• TASK REQUIREMENTS:
Which lines run from the line containing "[233,738,279,751] 2100€ ->" through the end of the records below? Reproduce them exactly, and nothing else.

(Before-and-after change data)
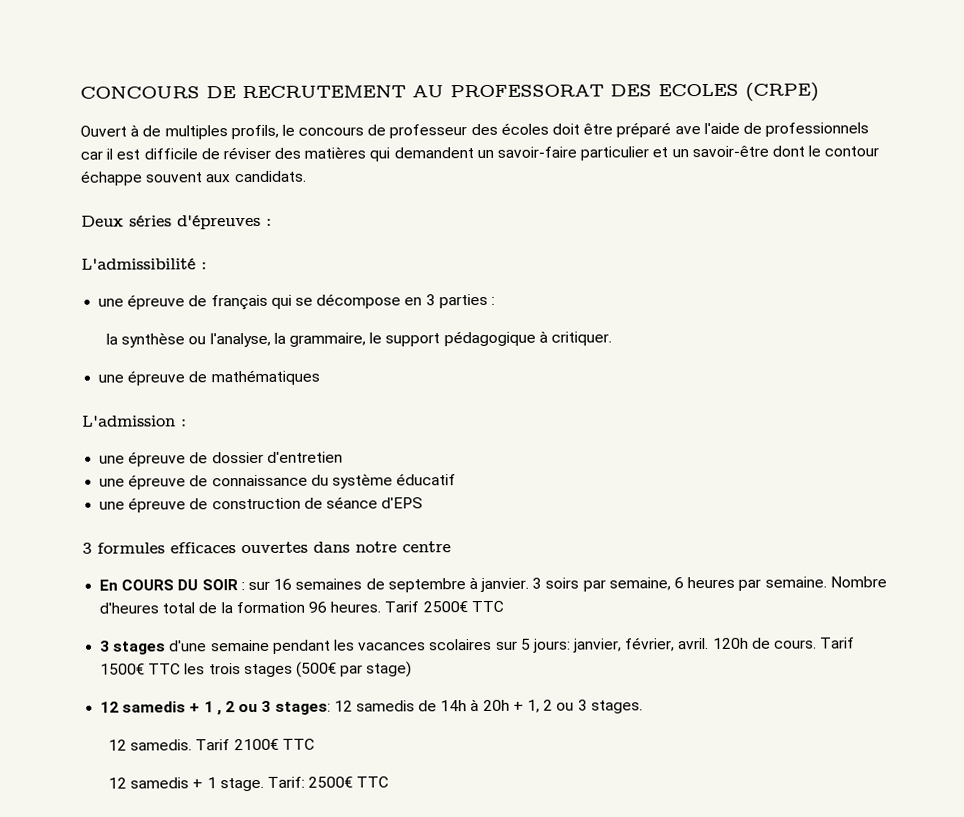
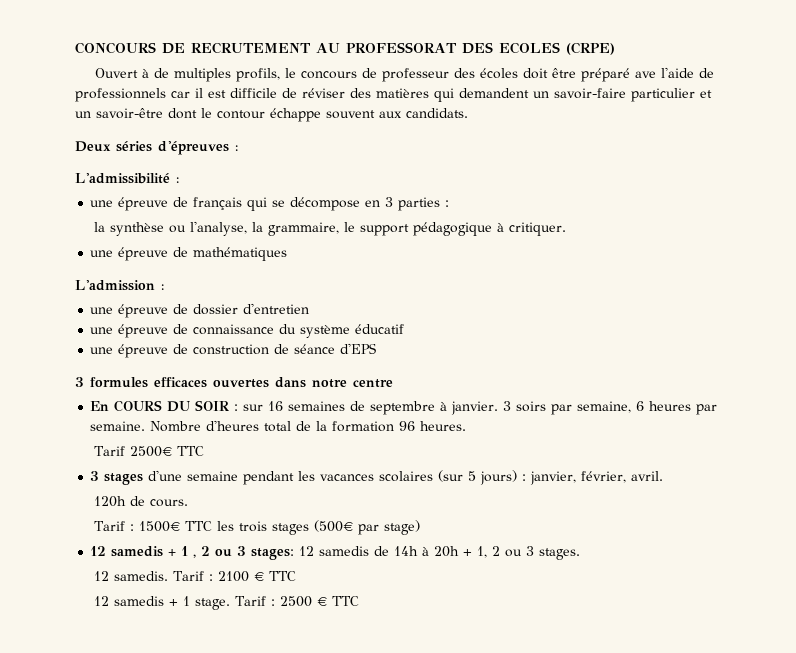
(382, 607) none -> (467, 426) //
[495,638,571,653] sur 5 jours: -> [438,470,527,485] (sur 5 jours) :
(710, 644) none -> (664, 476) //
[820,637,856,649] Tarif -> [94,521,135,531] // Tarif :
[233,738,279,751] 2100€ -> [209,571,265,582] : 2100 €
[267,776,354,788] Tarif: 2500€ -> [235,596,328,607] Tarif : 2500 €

• RESULT FOR THIS TASK:
[233,738,279,751] 2100€ -> [209,571,265,582] : 2100 €
[267,776,354,788] Tarif: 2500€ -> [235,596,328,607] Tarif : 2500 €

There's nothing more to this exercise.